There are plenty of people around the world who don't believe climate change, and they have their reasons. But it's hard to argue against the topic when videos like this surface, showing just how badly wildlife is being affected by the evolving planet.
Credit: Paul Nicklen/Caters
National Geographic photographer Paul Nicklen captured the heart-breaking footage of a starving polar bear struggling to stand up properly and scavenging through a rusted bin.
It's strange to see a polar bear situated in the environment that it was in. We're used to seeing them hanging around glaciers or swimming through Arctic waters, but this one was walking through a grassy, rocky terrain that seemed devoid of food.
Paul wrote on Instagram: "My entire Sea Legacy team was pushing through their tears and emotions while documenting this dying polar bear.

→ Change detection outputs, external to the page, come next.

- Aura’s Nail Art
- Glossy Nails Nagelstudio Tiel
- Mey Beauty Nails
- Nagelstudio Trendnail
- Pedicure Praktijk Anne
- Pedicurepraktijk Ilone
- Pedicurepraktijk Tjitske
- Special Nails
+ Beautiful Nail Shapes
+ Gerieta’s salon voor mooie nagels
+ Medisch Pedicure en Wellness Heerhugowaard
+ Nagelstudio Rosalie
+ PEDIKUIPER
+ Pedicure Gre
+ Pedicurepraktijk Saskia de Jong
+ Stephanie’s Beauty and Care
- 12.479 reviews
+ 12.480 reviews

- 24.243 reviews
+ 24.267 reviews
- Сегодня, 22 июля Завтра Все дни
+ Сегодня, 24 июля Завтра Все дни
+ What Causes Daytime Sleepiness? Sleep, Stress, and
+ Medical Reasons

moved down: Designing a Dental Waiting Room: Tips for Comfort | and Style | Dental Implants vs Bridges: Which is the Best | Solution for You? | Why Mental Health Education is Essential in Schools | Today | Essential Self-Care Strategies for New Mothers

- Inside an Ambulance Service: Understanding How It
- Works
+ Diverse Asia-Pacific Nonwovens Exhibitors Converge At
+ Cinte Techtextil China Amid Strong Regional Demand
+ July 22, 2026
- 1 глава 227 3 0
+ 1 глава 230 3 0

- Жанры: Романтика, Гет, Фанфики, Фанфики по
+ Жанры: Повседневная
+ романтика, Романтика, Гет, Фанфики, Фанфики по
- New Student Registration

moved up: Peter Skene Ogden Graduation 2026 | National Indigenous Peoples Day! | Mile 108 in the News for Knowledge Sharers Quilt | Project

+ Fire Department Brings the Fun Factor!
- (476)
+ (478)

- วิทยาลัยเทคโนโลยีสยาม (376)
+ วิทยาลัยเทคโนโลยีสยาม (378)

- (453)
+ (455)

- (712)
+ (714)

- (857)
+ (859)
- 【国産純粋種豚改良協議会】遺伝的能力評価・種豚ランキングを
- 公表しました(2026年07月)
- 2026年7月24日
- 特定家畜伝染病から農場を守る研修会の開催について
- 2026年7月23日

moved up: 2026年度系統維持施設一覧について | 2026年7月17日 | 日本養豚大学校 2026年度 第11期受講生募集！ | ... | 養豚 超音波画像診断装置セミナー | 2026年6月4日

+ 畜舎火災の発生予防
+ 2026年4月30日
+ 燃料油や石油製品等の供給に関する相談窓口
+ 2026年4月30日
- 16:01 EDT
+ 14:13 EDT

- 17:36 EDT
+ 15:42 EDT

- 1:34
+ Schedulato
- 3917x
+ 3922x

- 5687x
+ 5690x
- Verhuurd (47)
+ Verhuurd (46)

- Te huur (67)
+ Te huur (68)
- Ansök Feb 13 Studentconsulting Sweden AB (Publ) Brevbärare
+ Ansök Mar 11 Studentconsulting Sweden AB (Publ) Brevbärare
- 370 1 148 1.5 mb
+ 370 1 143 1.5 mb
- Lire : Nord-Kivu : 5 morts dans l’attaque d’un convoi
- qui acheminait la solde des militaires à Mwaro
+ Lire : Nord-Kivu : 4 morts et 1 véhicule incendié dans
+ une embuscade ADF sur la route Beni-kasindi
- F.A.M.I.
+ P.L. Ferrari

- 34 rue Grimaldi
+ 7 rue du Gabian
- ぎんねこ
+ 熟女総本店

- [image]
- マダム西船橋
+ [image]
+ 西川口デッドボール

"It's a soul-crushing scene that still haunts me, but I know we need to share both the beautiful and the heart-breaking if we are going to break down the walls of apathy. This is what starvation looks like. The muscles atrophy. No energy. It's a slow, painful death.
"When scientists say polar bears will be extinct in the next 100 years, I think of the global population of 25,000 bears dying in this manner. There is no band aid solution. There was no saving this individual bear.
"People think that we can put platforms in the ocean or we can feed the odd starving bear. The simple truth is this-if the Earth continues to warm, we will lose bears and entire polar ecosystems.
"This large male bear was not old, and he certainly died within hours or days of this moment.
"But there are solutions. We must reduce our carbon footprint, eat the right food, stop cutting down our forests, and begin putting the Earth-our home-first."
It's a harrowing look into how different parts of the world are dealing with the changing climate. It was captured on Canada's Baffin Island which is usually covered in snow during the winter.
Paul says he definitely wanted to feed the polar bear, but he was restricted on both legal and moral terms. It's against the law to feed wild polar bears in Canada and the photographer understood that whatever food he could have given, he would have only lengthened the bear's life by a few hours or days.
Researchers have explained the future is grim for polar bears if current trends continue. A 2016 study explained how continued ice melts will see the global population drop from 26,000 to 17,000 in as little as 35 years.
According to the Daily Mail, one of the issues plaguing them is the lack of ice in the sea, as that's what they use as a platform to catch their prey.